Little boys run up to me with fists clenched in a greeting; I clench my fist and strike mine to theirs. They then strike their chest. So, I do the same. They find this very amusing, and look at each other and laugh. So do I. Little girls run past and touch me with their hands. I turn and make eye contact and they smile. One small child touches his hand then points to me.

"Blanc..." he says, pointing at his skin. "Blanc..." Translation: "Who's the white girl walking down our alley?"

We are greeted with nothing but respect. I am so grateful for this experience of Haiti. An experience of kind smiles and respect and gratitude, even in the depths of this slum. We are on a hunt for patients with casts and metal external fixators that hold shattered bones together. So many of these residents in this cinderblock shantytown experienced crush injuries. How many times have I read as their chief complaint in their medical notes, "A house fell on me...." or, "A wall fell on me." The evidence is here in this neighborhood. Today, two small cinderblock houses have been flattened, lying strewn across the garbage river and onto the walking path. On Monday they had stood erect. They were flattened by the aftershocks that had awoken me from sleep 2 nights ago. Tarps have been erected, emblazoned with painted words, like USAID and Red Cross. Families sleep inside -- elderly and newborn. Some shelters are mere cotton sheets, which will disintegrate in the oncoming monsoons. But the decision to sleep outdoors is, for some, the right decision, with teetering buildings and walls surrounding them.

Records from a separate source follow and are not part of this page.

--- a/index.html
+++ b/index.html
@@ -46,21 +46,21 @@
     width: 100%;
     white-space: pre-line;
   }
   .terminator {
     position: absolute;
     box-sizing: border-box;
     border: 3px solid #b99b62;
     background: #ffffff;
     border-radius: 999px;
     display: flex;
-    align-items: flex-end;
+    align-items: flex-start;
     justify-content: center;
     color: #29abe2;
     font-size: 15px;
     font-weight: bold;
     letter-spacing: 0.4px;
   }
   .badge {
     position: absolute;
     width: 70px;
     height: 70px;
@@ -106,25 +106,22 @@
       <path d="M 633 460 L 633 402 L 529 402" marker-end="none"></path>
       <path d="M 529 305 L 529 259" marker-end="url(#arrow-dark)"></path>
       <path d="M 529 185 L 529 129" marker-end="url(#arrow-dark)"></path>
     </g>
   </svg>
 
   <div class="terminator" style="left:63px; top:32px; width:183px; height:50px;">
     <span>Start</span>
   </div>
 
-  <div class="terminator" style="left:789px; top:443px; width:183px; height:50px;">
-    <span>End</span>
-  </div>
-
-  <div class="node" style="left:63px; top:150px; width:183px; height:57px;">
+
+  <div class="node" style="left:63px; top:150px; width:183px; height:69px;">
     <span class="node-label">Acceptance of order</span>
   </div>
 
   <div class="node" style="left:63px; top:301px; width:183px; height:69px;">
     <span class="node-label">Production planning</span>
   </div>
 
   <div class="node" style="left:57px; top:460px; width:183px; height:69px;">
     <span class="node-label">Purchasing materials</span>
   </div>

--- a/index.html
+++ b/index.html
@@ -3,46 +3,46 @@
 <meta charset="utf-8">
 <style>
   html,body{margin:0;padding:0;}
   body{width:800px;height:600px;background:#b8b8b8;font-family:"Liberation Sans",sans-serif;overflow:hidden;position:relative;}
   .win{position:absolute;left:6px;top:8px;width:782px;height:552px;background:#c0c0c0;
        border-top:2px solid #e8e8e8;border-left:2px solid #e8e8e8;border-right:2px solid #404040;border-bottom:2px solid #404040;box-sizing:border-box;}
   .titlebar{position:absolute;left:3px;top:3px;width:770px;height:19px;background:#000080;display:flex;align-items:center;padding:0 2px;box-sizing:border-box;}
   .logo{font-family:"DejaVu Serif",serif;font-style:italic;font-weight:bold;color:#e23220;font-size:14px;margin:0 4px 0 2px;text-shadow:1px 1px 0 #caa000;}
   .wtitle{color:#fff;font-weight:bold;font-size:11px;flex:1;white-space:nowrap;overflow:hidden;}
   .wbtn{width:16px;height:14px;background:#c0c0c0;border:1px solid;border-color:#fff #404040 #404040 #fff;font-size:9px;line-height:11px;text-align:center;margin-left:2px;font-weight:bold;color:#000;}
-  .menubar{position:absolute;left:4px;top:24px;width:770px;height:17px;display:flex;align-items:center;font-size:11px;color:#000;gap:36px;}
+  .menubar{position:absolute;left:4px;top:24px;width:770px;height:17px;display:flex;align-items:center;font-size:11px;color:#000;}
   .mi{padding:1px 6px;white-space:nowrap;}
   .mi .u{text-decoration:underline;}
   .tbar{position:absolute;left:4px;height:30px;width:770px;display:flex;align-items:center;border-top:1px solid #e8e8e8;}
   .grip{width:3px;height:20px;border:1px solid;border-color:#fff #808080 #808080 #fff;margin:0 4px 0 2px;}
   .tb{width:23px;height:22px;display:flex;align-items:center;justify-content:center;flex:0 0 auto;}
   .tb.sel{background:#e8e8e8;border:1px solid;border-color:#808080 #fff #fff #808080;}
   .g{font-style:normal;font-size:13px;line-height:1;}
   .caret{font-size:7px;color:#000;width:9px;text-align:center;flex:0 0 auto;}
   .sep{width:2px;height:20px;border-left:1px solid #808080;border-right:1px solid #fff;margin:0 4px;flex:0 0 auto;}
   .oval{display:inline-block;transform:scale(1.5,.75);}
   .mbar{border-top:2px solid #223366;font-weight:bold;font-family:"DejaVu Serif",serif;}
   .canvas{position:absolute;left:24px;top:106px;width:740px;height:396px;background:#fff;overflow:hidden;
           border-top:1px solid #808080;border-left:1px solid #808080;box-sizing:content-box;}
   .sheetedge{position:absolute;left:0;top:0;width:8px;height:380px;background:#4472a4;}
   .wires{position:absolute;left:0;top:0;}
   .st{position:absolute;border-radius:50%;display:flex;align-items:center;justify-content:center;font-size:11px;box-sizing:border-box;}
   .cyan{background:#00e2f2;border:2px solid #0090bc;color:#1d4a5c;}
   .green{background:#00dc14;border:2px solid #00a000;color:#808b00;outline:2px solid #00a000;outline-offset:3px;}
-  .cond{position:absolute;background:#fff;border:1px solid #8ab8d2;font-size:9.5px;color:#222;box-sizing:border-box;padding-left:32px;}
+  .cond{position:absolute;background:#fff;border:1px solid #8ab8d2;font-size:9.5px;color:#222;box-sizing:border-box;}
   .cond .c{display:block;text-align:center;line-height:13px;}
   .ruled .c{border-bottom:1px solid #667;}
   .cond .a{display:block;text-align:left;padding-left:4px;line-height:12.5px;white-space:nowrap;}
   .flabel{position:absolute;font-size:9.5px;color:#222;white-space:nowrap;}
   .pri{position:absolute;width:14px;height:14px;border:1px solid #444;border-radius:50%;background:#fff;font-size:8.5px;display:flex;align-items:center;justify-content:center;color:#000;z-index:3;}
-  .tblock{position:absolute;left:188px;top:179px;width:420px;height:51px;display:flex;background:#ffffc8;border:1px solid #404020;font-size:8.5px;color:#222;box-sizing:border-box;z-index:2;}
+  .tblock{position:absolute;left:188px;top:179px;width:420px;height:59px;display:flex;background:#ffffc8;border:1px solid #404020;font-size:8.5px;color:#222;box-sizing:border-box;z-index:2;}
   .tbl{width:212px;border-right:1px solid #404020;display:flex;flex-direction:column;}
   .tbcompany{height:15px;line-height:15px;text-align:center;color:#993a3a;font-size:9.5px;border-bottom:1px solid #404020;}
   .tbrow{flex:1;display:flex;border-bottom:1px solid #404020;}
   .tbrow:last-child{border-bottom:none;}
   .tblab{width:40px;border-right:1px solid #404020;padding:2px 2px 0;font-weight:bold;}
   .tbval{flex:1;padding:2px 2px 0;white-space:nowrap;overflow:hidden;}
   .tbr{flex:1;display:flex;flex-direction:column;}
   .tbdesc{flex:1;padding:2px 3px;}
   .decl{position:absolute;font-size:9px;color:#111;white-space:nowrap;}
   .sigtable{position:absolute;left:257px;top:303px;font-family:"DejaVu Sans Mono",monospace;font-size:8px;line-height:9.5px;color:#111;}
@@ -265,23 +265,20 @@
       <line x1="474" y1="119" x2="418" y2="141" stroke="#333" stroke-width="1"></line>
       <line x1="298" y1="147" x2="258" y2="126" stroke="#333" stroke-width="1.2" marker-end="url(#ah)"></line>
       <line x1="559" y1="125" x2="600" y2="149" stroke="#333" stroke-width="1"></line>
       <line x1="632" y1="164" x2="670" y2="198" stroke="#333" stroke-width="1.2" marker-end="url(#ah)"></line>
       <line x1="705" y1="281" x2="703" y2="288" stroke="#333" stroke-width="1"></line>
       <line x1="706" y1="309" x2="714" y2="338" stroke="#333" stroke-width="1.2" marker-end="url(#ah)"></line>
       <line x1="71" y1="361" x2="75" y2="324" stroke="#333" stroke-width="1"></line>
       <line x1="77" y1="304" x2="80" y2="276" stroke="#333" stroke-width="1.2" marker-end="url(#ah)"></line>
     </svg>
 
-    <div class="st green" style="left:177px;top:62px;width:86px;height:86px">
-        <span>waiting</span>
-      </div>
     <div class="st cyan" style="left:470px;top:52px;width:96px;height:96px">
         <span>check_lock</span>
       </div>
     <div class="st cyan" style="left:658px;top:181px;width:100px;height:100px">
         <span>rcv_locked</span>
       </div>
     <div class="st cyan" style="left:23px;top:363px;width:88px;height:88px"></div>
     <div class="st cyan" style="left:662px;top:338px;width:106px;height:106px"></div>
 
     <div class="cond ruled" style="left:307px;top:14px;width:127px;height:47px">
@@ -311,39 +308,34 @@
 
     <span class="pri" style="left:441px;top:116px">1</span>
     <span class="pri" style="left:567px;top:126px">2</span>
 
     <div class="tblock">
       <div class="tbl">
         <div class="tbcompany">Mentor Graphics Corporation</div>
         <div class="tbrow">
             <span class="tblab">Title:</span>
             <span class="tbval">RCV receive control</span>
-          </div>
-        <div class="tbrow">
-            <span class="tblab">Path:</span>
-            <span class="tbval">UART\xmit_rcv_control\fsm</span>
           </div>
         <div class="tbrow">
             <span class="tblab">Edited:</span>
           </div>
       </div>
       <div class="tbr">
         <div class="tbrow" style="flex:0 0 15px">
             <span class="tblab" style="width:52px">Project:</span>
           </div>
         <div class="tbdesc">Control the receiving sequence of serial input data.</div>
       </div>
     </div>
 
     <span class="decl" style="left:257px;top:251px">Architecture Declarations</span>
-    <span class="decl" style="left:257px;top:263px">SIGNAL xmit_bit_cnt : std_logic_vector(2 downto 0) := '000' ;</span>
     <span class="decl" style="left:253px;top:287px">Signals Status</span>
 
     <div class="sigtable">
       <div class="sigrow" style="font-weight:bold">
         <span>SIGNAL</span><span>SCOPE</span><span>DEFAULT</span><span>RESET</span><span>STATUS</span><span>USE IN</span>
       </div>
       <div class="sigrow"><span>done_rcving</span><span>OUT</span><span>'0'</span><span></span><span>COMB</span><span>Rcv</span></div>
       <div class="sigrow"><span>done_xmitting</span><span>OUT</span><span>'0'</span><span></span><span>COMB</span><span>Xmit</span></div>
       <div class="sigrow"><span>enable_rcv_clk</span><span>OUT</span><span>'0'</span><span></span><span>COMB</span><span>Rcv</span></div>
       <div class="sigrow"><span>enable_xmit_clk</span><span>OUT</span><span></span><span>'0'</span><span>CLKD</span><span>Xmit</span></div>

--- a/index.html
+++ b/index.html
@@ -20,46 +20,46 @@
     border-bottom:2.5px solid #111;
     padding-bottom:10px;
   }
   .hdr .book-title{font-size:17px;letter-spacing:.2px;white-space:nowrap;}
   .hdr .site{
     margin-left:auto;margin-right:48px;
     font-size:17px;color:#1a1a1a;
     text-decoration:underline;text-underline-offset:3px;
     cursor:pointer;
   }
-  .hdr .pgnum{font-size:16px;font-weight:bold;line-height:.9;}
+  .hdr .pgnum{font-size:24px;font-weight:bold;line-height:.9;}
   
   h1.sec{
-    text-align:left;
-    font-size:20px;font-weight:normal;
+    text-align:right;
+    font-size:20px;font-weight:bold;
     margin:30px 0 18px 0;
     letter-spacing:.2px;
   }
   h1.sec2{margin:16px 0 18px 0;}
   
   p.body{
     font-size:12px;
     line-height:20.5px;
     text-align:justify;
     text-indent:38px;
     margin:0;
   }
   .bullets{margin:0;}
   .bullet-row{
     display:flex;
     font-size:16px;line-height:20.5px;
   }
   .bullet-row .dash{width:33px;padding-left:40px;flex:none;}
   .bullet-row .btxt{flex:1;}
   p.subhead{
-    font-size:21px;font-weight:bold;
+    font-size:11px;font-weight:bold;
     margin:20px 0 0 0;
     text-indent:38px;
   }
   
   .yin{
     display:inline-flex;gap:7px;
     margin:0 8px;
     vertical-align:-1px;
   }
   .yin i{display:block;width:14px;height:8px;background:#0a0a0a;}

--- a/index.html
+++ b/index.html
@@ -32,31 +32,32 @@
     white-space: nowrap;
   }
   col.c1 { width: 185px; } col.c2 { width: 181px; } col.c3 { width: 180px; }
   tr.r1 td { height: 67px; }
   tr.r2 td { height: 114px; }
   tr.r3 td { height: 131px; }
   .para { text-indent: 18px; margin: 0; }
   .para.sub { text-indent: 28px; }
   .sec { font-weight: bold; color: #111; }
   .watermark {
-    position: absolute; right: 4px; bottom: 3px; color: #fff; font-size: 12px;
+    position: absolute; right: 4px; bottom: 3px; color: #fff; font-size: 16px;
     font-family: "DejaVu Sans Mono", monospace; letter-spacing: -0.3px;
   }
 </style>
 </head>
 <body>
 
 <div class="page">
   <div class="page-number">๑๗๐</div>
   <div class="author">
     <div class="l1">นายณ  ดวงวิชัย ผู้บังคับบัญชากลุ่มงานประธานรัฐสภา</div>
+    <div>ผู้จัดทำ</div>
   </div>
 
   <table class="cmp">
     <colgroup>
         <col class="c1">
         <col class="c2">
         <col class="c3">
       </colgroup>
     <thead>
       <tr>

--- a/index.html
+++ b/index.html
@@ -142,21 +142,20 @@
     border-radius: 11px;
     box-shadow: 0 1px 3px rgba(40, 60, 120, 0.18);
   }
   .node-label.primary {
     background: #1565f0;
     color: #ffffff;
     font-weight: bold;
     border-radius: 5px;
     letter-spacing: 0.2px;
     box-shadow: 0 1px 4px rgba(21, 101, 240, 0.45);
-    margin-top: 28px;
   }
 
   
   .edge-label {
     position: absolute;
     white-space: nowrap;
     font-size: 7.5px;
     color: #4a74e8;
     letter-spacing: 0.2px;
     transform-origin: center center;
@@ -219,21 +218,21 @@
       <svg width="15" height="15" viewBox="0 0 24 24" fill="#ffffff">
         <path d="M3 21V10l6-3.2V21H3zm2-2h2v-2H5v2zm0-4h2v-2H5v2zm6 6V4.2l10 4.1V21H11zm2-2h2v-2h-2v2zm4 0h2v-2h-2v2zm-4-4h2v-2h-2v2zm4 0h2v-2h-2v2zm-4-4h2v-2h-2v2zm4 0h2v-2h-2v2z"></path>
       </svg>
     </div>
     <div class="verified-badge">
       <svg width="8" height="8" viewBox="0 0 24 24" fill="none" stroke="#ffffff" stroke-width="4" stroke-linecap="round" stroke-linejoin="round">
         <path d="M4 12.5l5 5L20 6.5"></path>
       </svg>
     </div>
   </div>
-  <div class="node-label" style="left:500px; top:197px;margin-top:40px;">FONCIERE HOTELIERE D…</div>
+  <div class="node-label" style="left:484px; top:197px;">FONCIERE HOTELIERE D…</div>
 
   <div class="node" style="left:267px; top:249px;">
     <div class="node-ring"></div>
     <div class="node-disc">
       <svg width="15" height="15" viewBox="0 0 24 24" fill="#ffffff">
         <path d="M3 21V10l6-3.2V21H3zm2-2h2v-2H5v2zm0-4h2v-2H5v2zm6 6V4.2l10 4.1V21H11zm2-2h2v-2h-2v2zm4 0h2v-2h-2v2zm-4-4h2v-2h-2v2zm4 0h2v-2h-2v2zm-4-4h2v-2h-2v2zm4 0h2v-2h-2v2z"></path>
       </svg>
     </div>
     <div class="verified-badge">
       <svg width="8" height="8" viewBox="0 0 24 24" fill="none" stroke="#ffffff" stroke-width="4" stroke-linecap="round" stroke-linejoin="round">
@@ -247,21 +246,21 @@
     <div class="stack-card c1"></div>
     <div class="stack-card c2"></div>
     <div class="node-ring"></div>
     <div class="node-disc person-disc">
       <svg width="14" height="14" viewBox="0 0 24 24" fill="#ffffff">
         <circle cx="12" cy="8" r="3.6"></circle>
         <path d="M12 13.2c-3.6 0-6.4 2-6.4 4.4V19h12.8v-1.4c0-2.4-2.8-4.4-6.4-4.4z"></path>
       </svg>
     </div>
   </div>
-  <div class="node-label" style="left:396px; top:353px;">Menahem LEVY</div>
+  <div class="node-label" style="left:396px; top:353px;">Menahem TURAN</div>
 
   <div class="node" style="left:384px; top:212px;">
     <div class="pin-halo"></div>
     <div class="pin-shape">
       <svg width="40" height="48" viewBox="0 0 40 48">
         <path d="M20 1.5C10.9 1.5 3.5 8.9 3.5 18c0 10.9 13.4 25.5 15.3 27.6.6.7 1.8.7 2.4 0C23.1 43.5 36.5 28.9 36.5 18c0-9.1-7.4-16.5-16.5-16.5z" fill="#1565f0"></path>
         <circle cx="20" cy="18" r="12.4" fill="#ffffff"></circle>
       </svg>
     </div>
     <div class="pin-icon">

We find a boy in a cast extending down both legs and up his torso -- treatment for lumbar fracture and lower extremity fracture. It is a bright green happy color, now grimy from the dirt. We find a young woman walking on a painfully deformed ankle -- having never received care, six weeks after her injury. Another with a cast.

"Who put this cast on," I ask.

"I don't know," said the young man.

"What did you break?" I ask.

"I don't know," said the young man.

I inspect the cast and imagine the fracture it contains. And here is the epidemic we seek. People treated in the days after the earthquake by goodwill filled international surgeons and released to the streets. We find one discharge summary which reads, in Spanish, "Follow up with your orthopedist in two weeks." Yes, follow-up with your orthopedist. If you are literate and can read this note. And can speak Spanish (which you don't, because you speak Haitian Creole). And can afford to see an orthopedist. And can afford to take a taxi to his office. And his office is not now 5 feet high because it collapsed in the earthquake.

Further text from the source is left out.